Ein Kunstbegeisterter, der eine Kirche besucht, der vielleicht an der religiösen Offenbarung nicht interessiert ist, betrachtet den Altar als ein Kunstwerk. Also ein Altar kann für den einen ein reines Kunstwerk sein, ohne Zweck, für einen anderen hat der Altar einen Zweck, und zwar dann, wenn er kein Kunstwerk, sondern ein ritueller Gegenstand ist. Es können in ein und demselben Augenblick während eines Gottesdienstes, wenn Menschen vor dem Altar beten, zugleich sogar Touristen reinkommen in die Kirche, um den Kunstcharakter des Kunstwerkes zu genießen, während für die anderen, die vor ihm beten, der Gegenstand eben kein Kunstwerk ist, sondern die Erscheinung von Glaubensoffenbarungen.

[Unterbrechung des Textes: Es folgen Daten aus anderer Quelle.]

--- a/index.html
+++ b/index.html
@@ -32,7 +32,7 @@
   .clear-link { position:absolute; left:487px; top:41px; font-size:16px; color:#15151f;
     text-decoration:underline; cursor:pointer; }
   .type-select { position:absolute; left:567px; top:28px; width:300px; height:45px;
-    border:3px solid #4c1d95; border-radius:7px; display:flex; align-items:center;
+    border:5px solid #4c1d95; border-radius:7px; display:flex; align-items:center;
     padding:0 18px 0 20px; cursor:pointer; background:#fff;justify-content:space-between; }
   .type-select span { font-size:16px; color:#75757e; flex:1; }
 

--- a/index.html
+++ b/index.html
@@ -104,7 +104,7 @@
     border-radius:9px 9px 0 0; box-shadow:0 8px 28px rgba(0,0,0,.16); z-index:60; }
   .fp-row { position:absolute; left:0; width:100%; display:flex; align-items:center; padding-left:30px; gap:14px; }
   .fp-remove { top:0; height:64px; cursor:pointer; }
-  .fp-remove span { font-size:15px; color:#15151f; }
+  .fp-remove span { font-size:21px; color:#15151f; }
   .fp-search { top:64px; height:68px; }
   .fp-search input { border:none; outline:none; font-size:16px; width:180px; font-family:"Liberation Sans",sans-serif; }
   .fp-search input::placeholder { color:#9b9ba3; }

So kann ein Altar beides sein: ein ästhetischer Gegenstand oder ein ritueller Gegenstand. Rituell dient er dem Zweck, der Liturgie und der Andacht. Ästhetisch ist er vollkommen frei erleb- und deutbar. Das heisst jetzt nicht, dass das eine oder das andere eine Abwertung ist, sondern es ist einfach einen andere Bestimmung. Und man muss eben klar machen, gerade bei sakraler Kunst, ob es ein ritueller Gegenstand ist oder ästhetischer Gegenstand für den einzelnen Menschen ist.

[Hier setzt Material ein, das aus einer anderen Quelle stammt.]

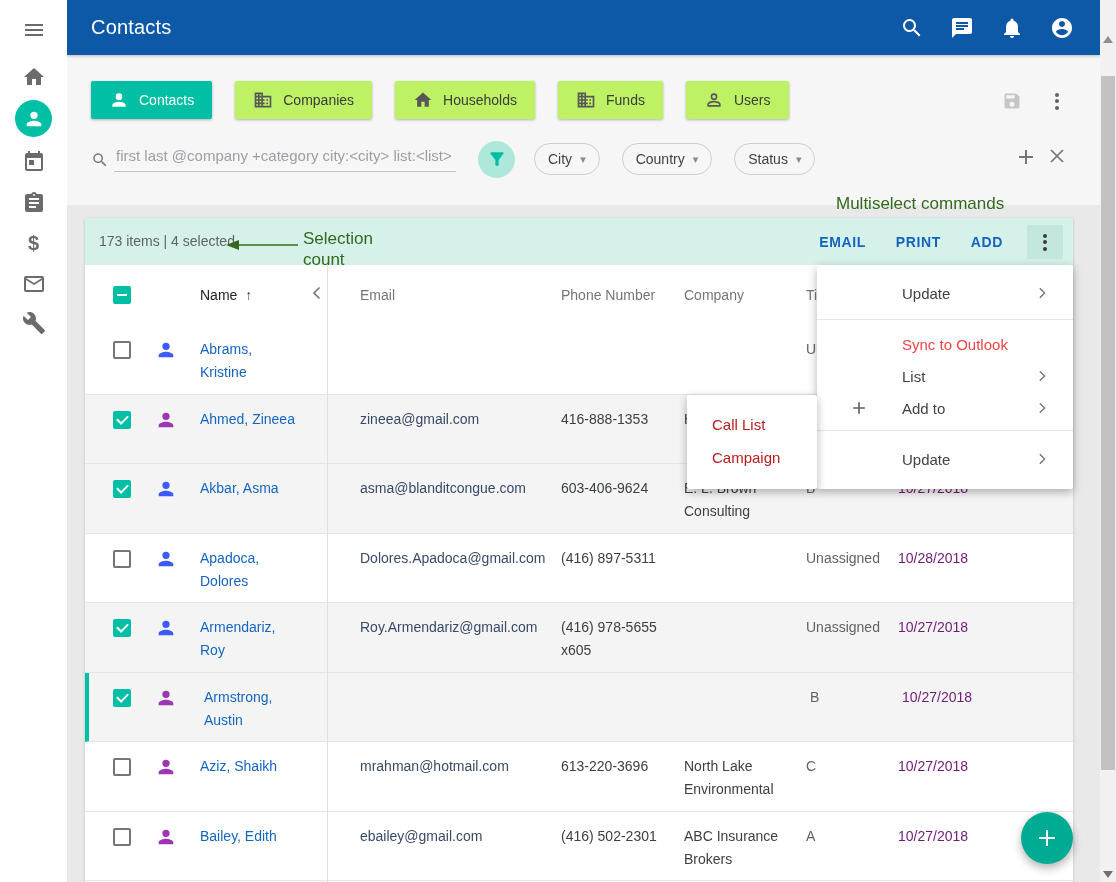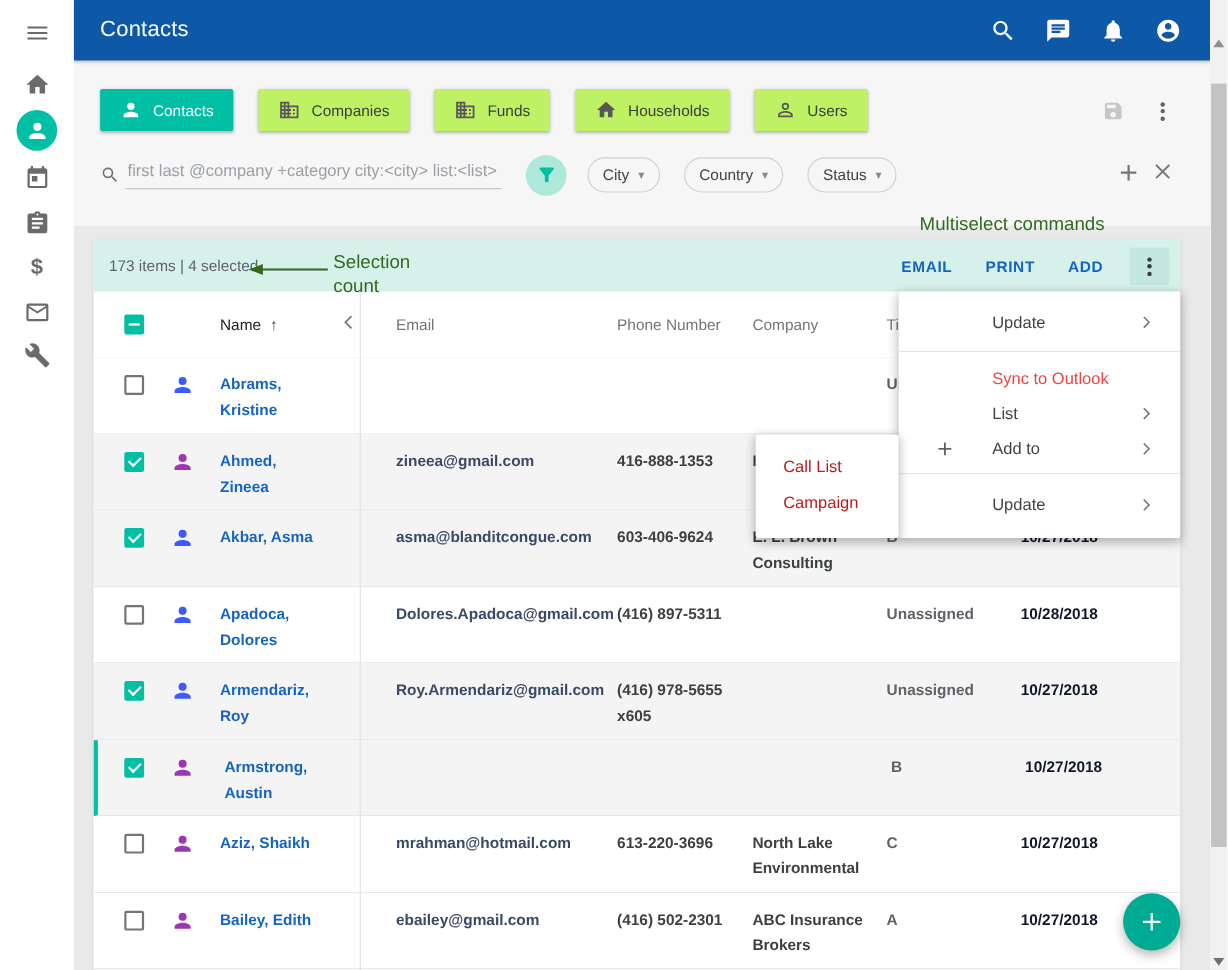--- a/index.html
+++ b/index.html
@@ -213,15 +213,15 @@
         </button>
         <button class="tab">
           <svg class="ic " viewBox="0 0 24 24">
+            <path d="M10 20v-6h4v6h5v-8h3L12 3 2 12h3v8z"></path>
+          </svg>
+          <span class="tab-label">Households</span>
+        </button>
+        <button class="tab">
+          <svg class="ic " viewBox="0 0 24 24">
             <path d="M12 7V3H2v18h20V7H12zM6 19H4v-2h2v2zm0-4H4v-2h2v2zm0-4H4V9h2v2zm0-4H4V5h2v2zm4 12H8v-2h2v2zm0-4H8v-2h2v2zm0-4H8V9h2v2zm0-4H8V5h2v2zm10 12h-8v-2h2v-2h-2v-2h2v-2h-2V9h8v10zm-2-8h-2v2h2v-2zm0 4h-2v2h2v-2z"></path>
           </svg>
           <span class="tab-label">Funds</span>
-        </button>
-        <button class="tab">
-          <svg class="ic " viewBox="0 0 24 24">
-            <path d="M10 20v-6h4v6h5v-8h3L12 3 2 12h3v8z"></path>
-          </svg>
-          <span class="tab-label">Households</span>
         </button>
         <button class="tab">
           <svg class="ic " viewBox="0 0 24 24">

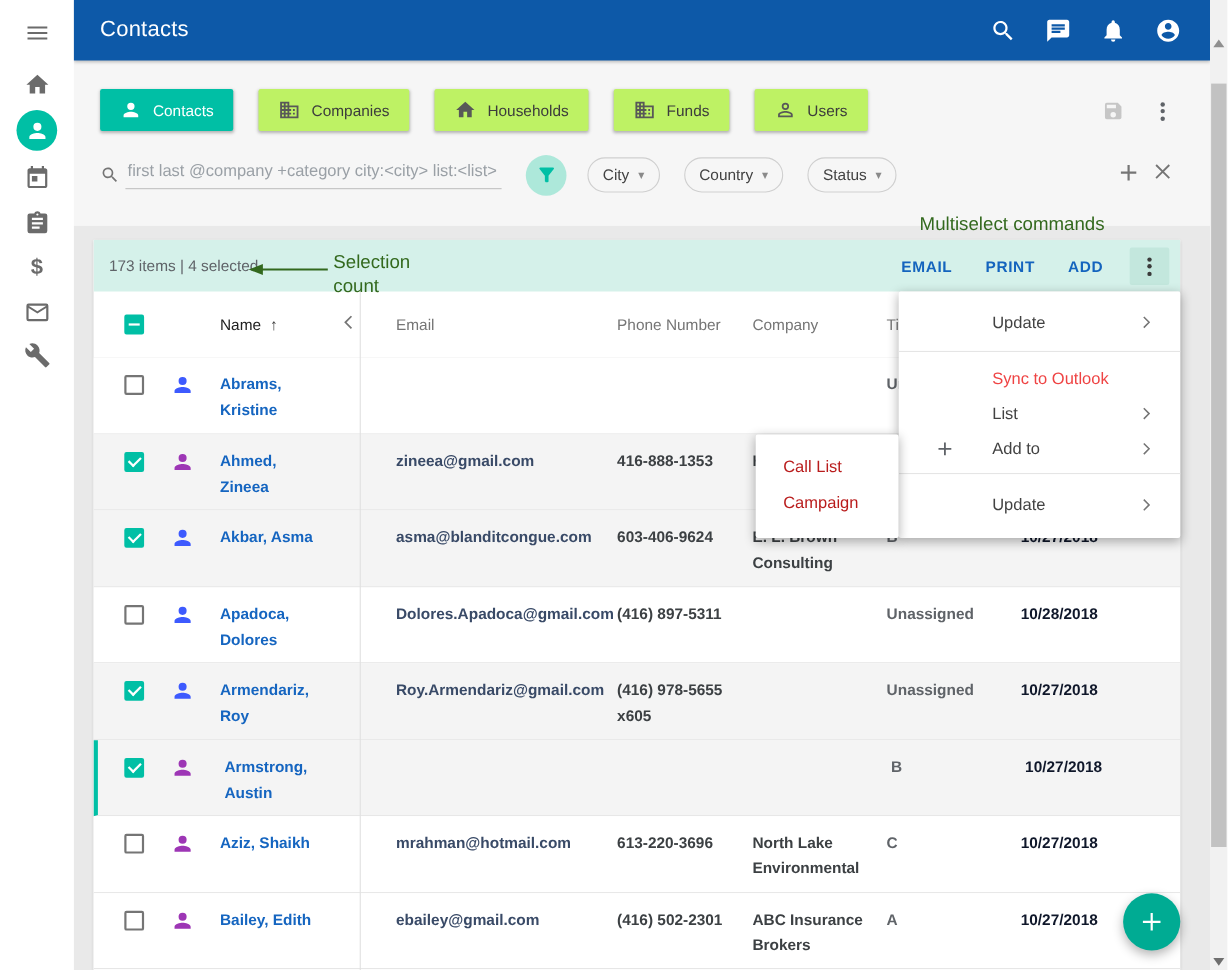--- a/index.html
+++ b/index.html
@@ -77,7 +77,7 @@
 
   .coldivider{position:absolute;left:242px;top:47px;width:1px;bottom:0;background:#e0e0e0;z-index:4;}
 
-  .tbody{position:absolute;left:0;top:107px;width:988px;font-weight:bold;}
+  .tbody{position:absolute;left:0;top:107px;width:988px;}
   .trow{position:relative;width:988px;height:69.5px;border-bottom:1px solid #e6e6e6;background:#fff;box-sizing:border-box;}
   .trow.selected{background:#f4f4f4;}
   .trow.focused{border-left:4px solid #00bfa5;}

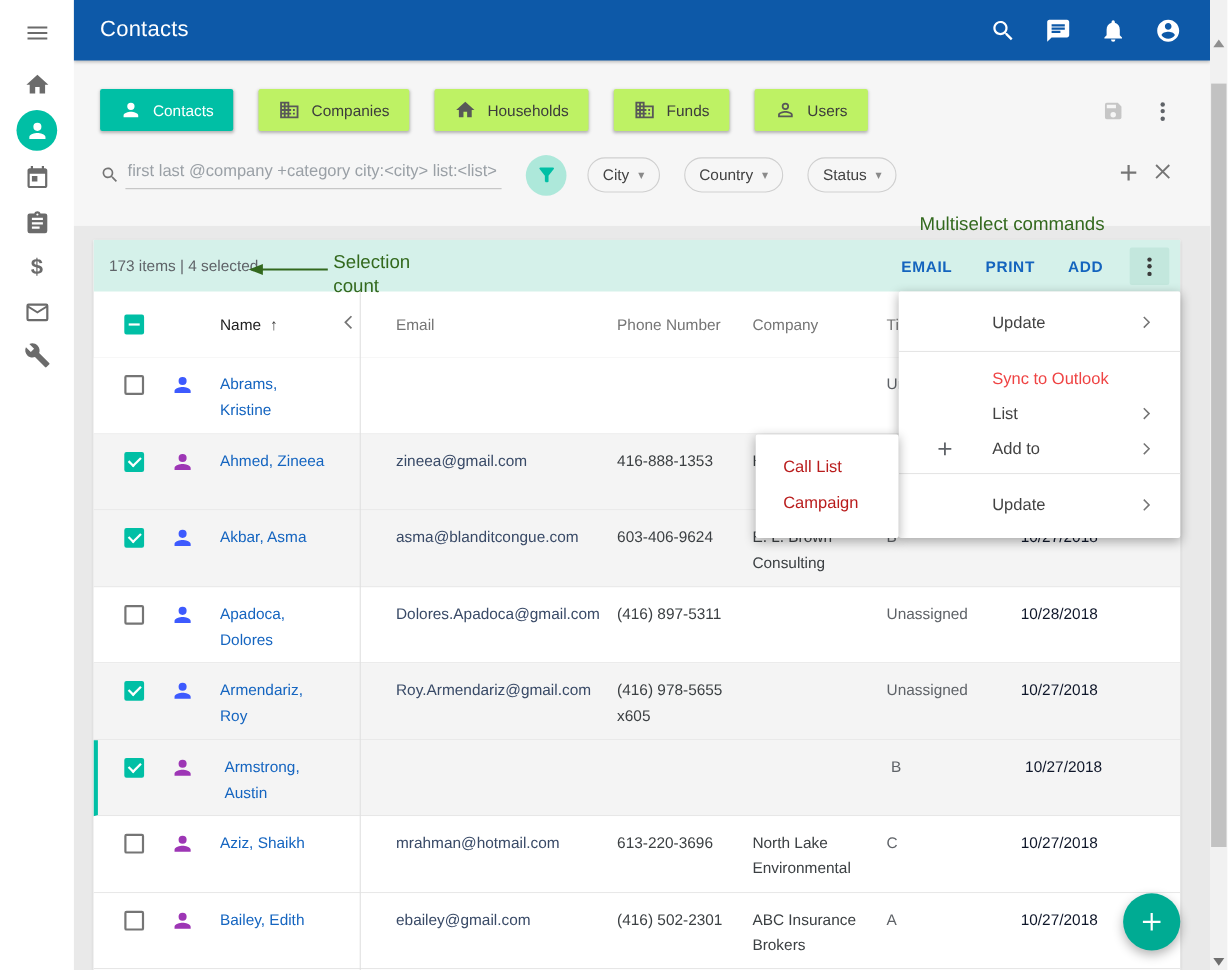--- a/index.html
+++ b/index.html
@@ -94,7 +94,7 @@
   .c-phone{left:476px;width:112px;color:#3c4043;}
   .c-company{left:599px;width:118px;color:#3c4043;}
   .c-tier{left:721px;width:88px;color:#5f6368;}
-  .c-date{left:813px;width:100px;color:#0f172a;text-align:right;}
+  .c-date{left:813px;width:100px;color:#701a75;}
 
   
   .cbx{position:relative;display:inline-block;width:18px;height:18px;border:2px solid #757575;border-radius:2px;background:#fff;box-sizing:border-box;}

Also ein Kunstwerk ist nicht verwertbar. Damit ist es aber nicht wertlos, denn dieses Kunstwerk stellt sich eigentlich dem, was uns in der Praxis geläufig ist, es stellt sich jeder Verfügung entgegen. Das kann natürlich sehr häufig dazu führen, dass insbesondere in Diktaturen ein Kunstwerk provokant wirkt, weil es sich der Diktatur entzieht und deshalb ist das Erste, was im Allgemeinen Diktatoren machen, dass sie die Künstler verfolgen und dass sie Bücher verbrennen.
Kunstwerke lassen sich nicht vereinnahmen. Sie sind allein schon als Kunstwerke widerständig, weil sie unverfügbar sind. Und das ist natürlich eine Form der Provokation. Nicht zufällig ist auch die Blütezeit der Freiheit, die Zeit großen künstlerischen Fortschritts oder umgekehrt gesagt: eine sozialistische Wirtschaft und ein sozialistischer Realismus sind beide gleichermaßen eine katastrophale Form im Umgang mit der Kunst.
In der Kategorie der Unverfügbarkeit, ist also letzthin immer das als Widerstand der Kunst bewahrt, eine Freiheit und eine Provokation und ein Versuch sich jeder Vereinnahmung zu entziehen.
Interessant: Ein Altar verliert dann seinen rituellen Charakter, wenn er ins Museum gebracht wird, in einen ganz besonderen Raum. Beispiel: Der Isenheimer Altar von Matthias Grünewald im Museum Unterlinden in Colmar. Dann ist er nur noch ein ästhetischer Gegenstand. Also es ist auch wichtig, wo ein Kunstwerk erscheint.
Schlussendlich: Kunst wird von Menschen für Menschen gemacht, das heisst nicht für Museen, nicht für Art Messen, nicht für Demonstrationen von politischen Thesen. In ihrer schönsten Form zeigt sie immer das gewisse Etwas: die Idee von Menschen.